CROVIA – AI Training Data Trust Profile M0 (Open Profile)
This document describes the CROVIA Open Profile (M0) for AI training data. The profile defines:
- a minimal, machine-readable format for attribution logs (“royalty receipts”);
- how to derive payout tables from those logs;
- how to package evidence into a sign-ready Trust Bundle JSON.
The goal of M0 is to be open and portable: any organisation can emit or consume objects following this profile, independently of the internal engine used.
All examples in this document are synthetic and for illustration only.
1. Roles and scope
The profile is designed for three main roles:
- Data providers – organisations contributing data (datasets, corpora, streams).
- Model operators – organisations training / evaluating AI models on that data.
- Auditors & regulators – parties that need verifiable evidence of training-data usage and payouts.
M0 covers record-keeping and traceability, not payment rails.
How money actually moves (bank transfers, crypto, internal ledger) is out of scope.
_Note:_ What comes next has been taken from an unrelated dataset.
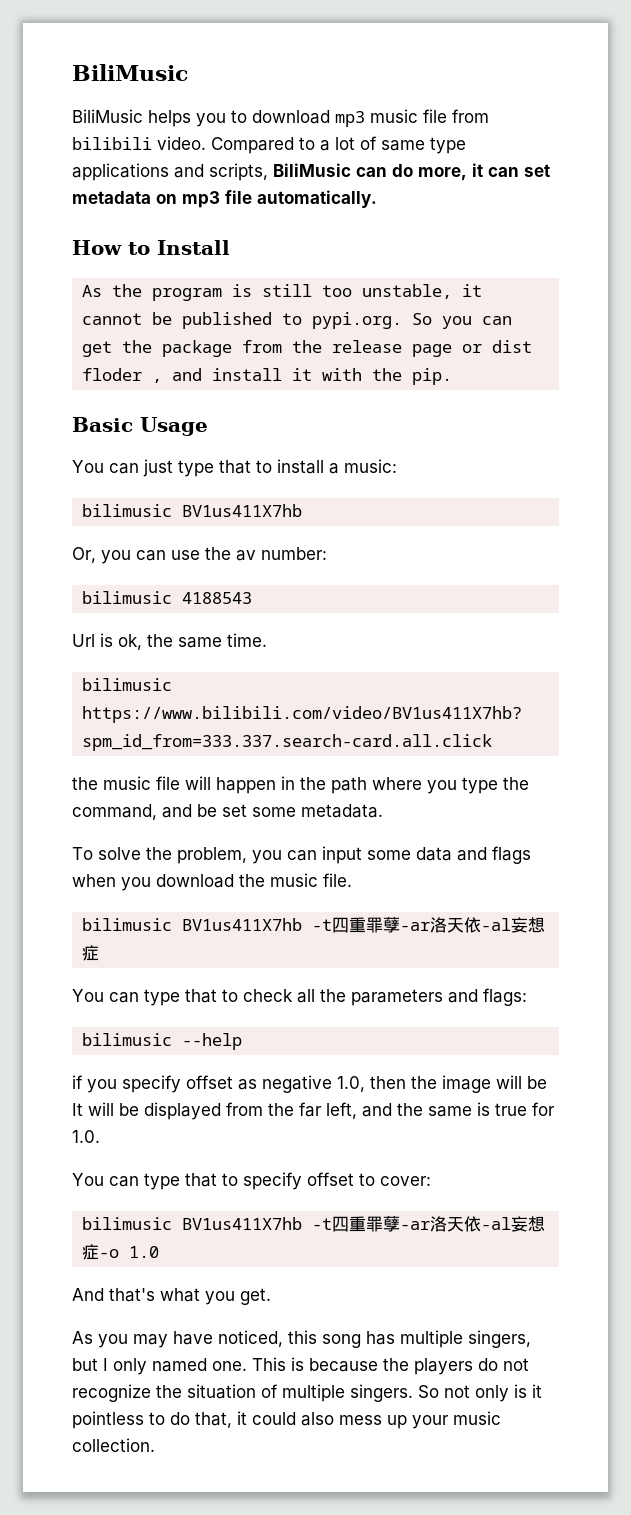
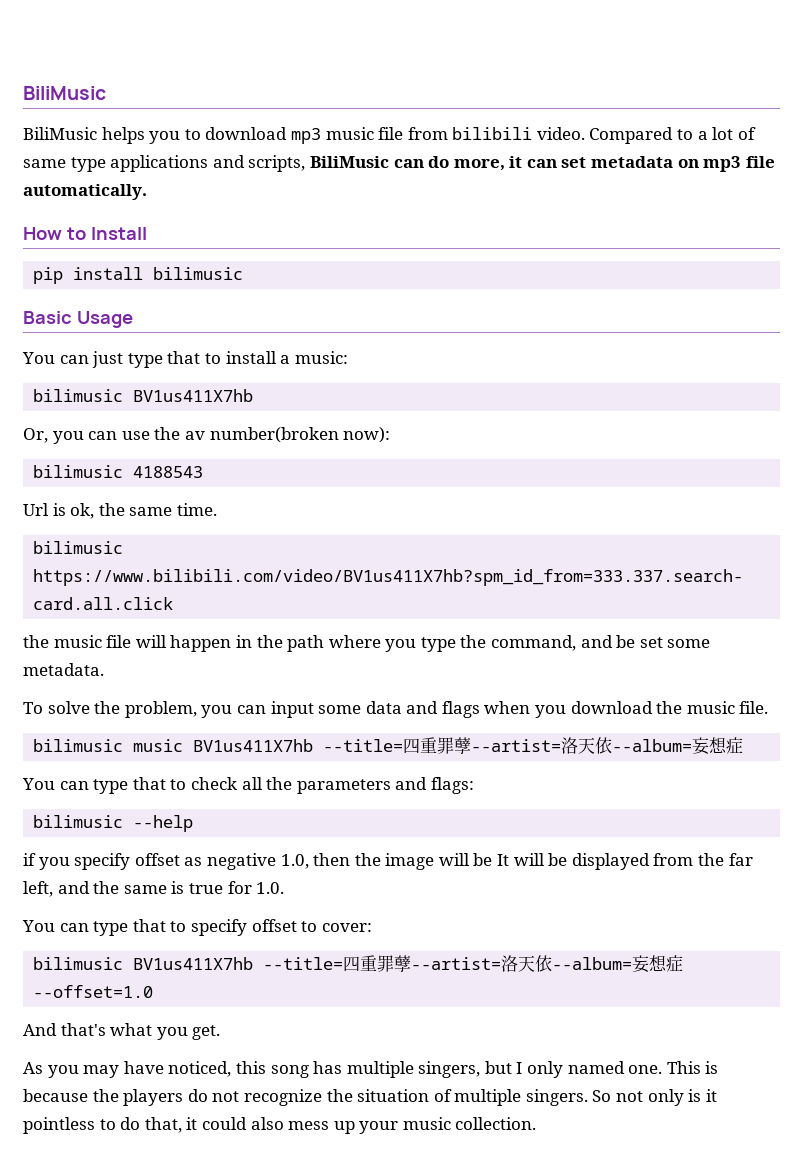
[82,284,483,301] [82,312,513,329] [82,340,533,357] [82,368,453,385] As the program is still too unstable, it cannot be published to pypi.org. So you can get the package from the release page or dist floder , and install it with the pip. -> [33,267,244,284] pip install bilimusic
[261,547,327,560] number: -> [209,427,391,443] number(broken now):
[182,917,512,933] BV1us411X7hb -t四重罪孽-ar洛天依-al -> [133,737,693,754] music BV1us411X7hb --title=四重罪孽--artist=洛天依--album=
[312,1216,546,1232] [82,1244,160,1260] -t四重罪孽-ar洛天依-al妄想症-o 1.0 -> [263,955,684,973] [33,985,154,998] --title=四重罪孽--artist=洛天依--album=妄想症--offset=1.0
2. Royalty receipts (royalty_receipt.v1)
2.1. Format
Royalty receipts are written as newline-delimited JSON (NDJSON):
- one JSON object per line;
- UTF-8 encoded;
- each object declares itself with
"schema": "royalty_receipt.v1".
Files can be sharded or chunked arbitrarily, as long as order is stable inside each file (for hash-chaining).
2.2. Required fields
A minimal royalty_receipt.v1 object MUST contain:
schema(string) – must be"royalty_receipt.v1".timestamp(string) – ISO-8601 UTC timestamp of the event.period(string) – aggregation period, typically"YYYY-MM".model_id(string) – identifier of the model or run.segment(string) –"train","eval"or"inference"(profile-level).providers(array of objects) – list of contributors to this output:provider_id(string) – id of the data provider.weight(number, >= 0) – contribution weight for this provider.weight_total(number, > 0) – sum of allproviders[*].weightfor the event.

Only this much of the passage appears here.